Against the idea of military discipline, we see Canadian soldiers looting an unoccupied French village, breaking into churches, stealing food, vandalizing, destroying artworks, and finally setting fire to the houses. Far from making men out of boys, war in this narrative takes decent humans and brutalizes them.
Even the science and strategy of warfare turns out to be a sham, when men die to recapture the very trench they lost earlier in the day. Harrison is a powerful writer.
He orchestrates the action so that just as we are becoming numb with horror over the deaths of young men, he modulates to a different key — the death of a cavalry horse — which is somehow more shocking and poignant.

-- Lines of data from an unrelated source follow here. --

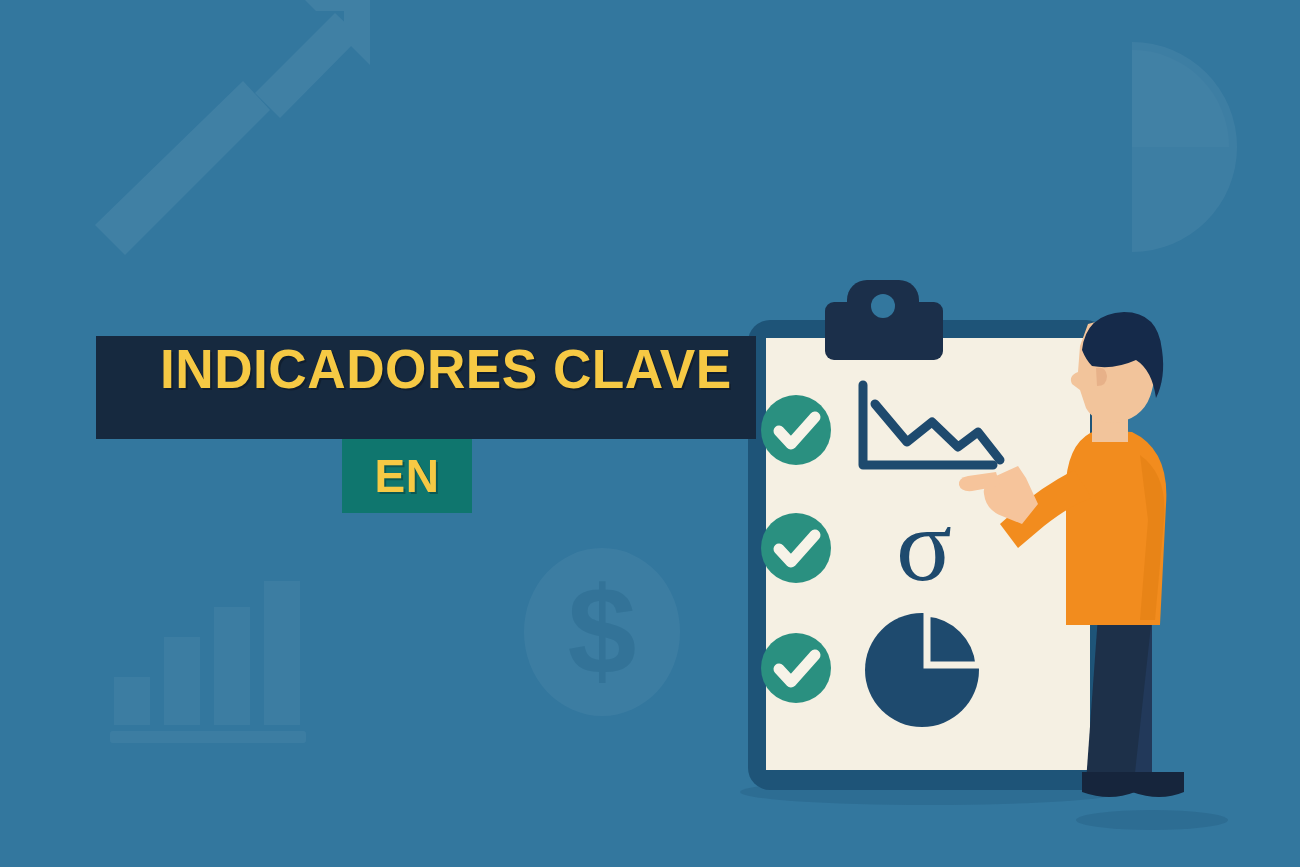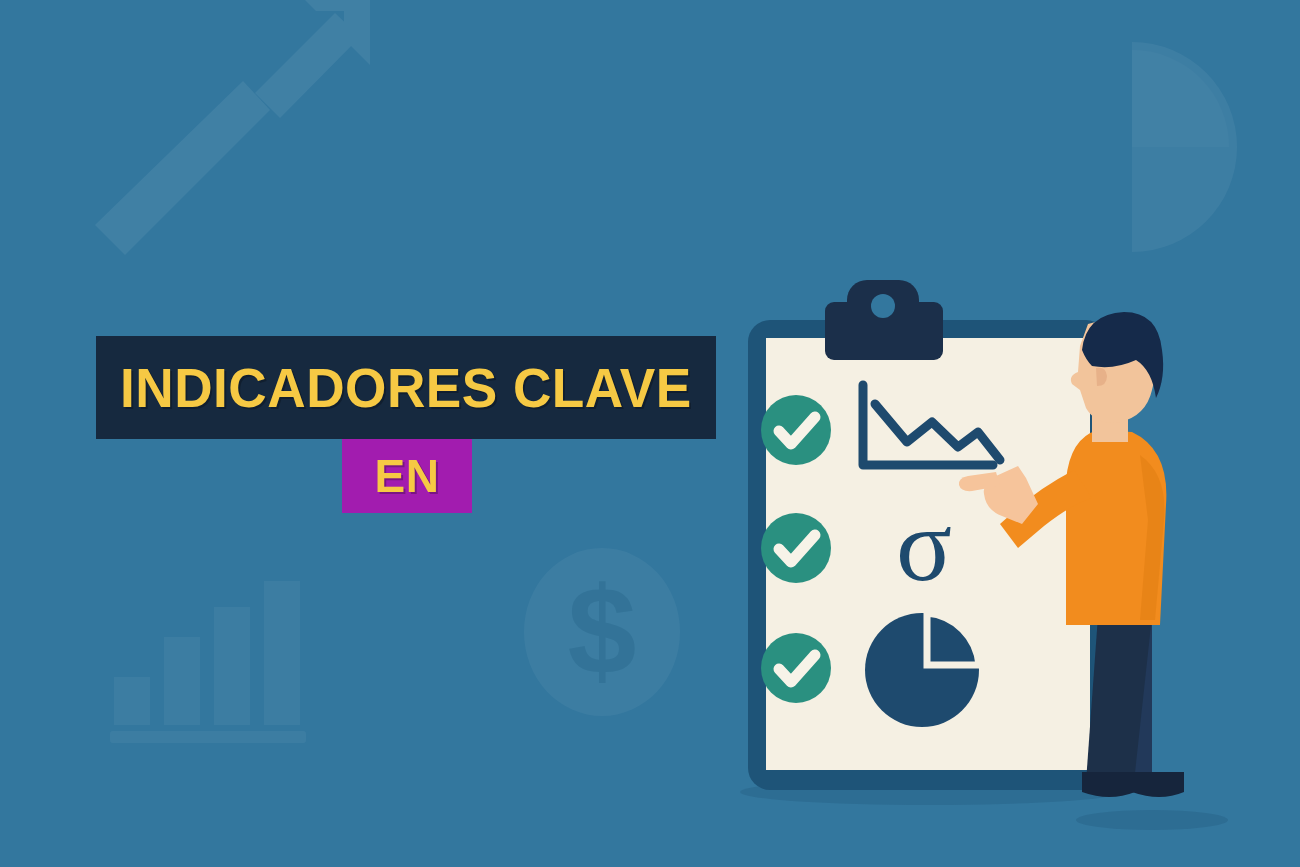--- a/index.html
+++ b/index.html
@@ -106,8 +106,8 @@
     width: 620px;
     height: 103px;
     display: flex;
-    align-items: center;
     justify-content: center;
+    padding-left: 40px;
   }
   .badge-main-text {
     color: #f6c944;

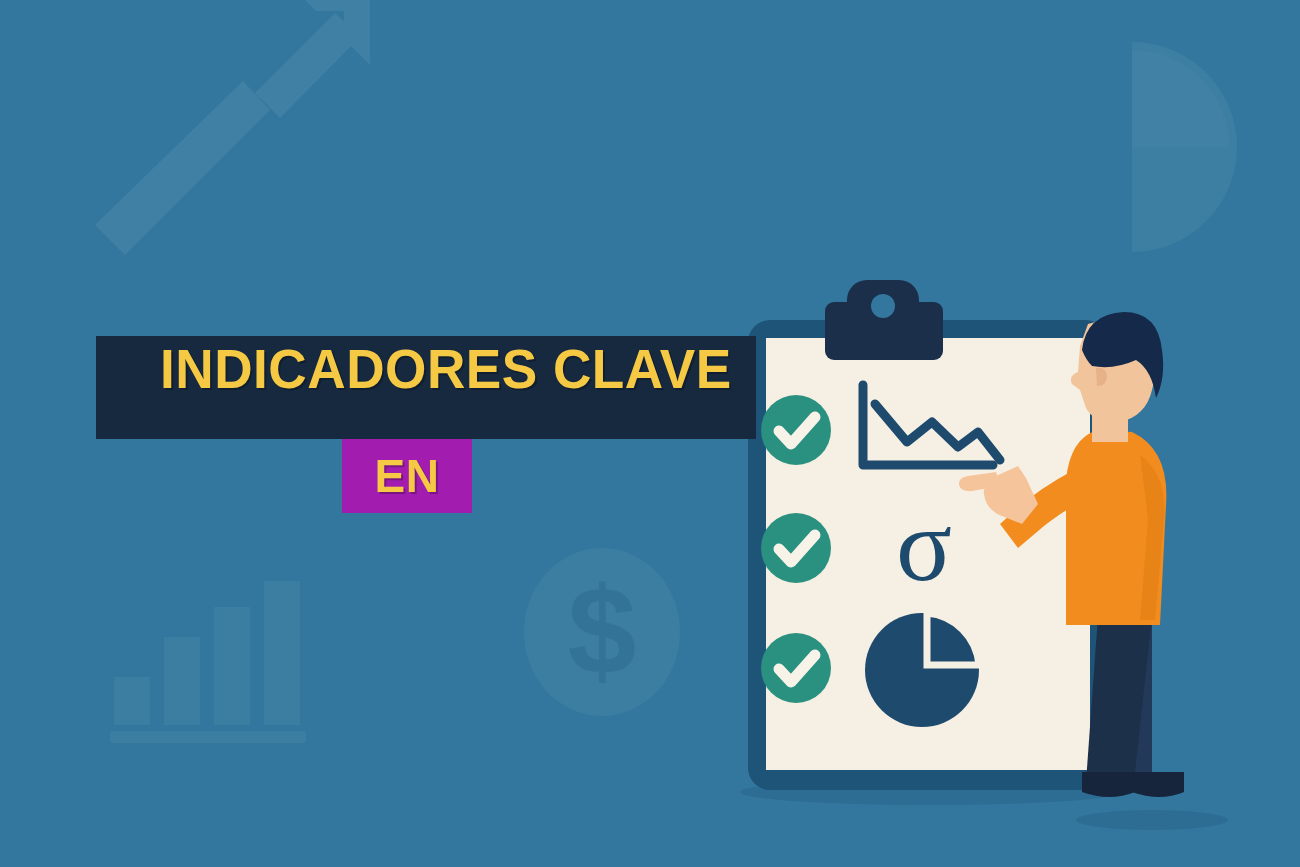--- a/index.html
+++ b/index.html
@@ -119,7 +119,7 @@
     white-space: nowrap;
   }
   .badge-sub {
-    background: #a21caf;
+    background: #0f766e;
     width: 130px;
     height: 74px;
     margin-left: 246px;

When the noise and smell of battle overwhelm us, Harrison creates an oasis of calm, even lyricism. In one of these intervals, the soldiers are sent away from the front for a rest in a French village. They discover a stream and go swimming. We were men in uniform; clumsy, bundled, heavy uniforms. It is amazing now to see that we have slim, hard, graceful bodies.
Our faces are tanned and weather-beaten and that aged look which the trench gives us still lingers a bit, but our bodies are the bodies of boys. But to read it as autobiography is to miss some of its complexity. The final act of the novel consists of the preparation for Amiens and the battle itself.
But when our hero survives and is sent wounded to Britain he encounters a hospital orderly who says of the Llandovery Castle: Our officers oughta be shot for that. The problem here is that the orderly was wrong.
The sinking of the Llandovery Castle, as investigated after in a war crimes trial, was indeed a German military atrocity. The ship was not carrying war supplies or military personnel in active service, but only doctors, nurses, and the wounded. Is it plausible that such a rumour, as passed on by the orderly, was circulating?
Is it plausible that our hero would have believed it?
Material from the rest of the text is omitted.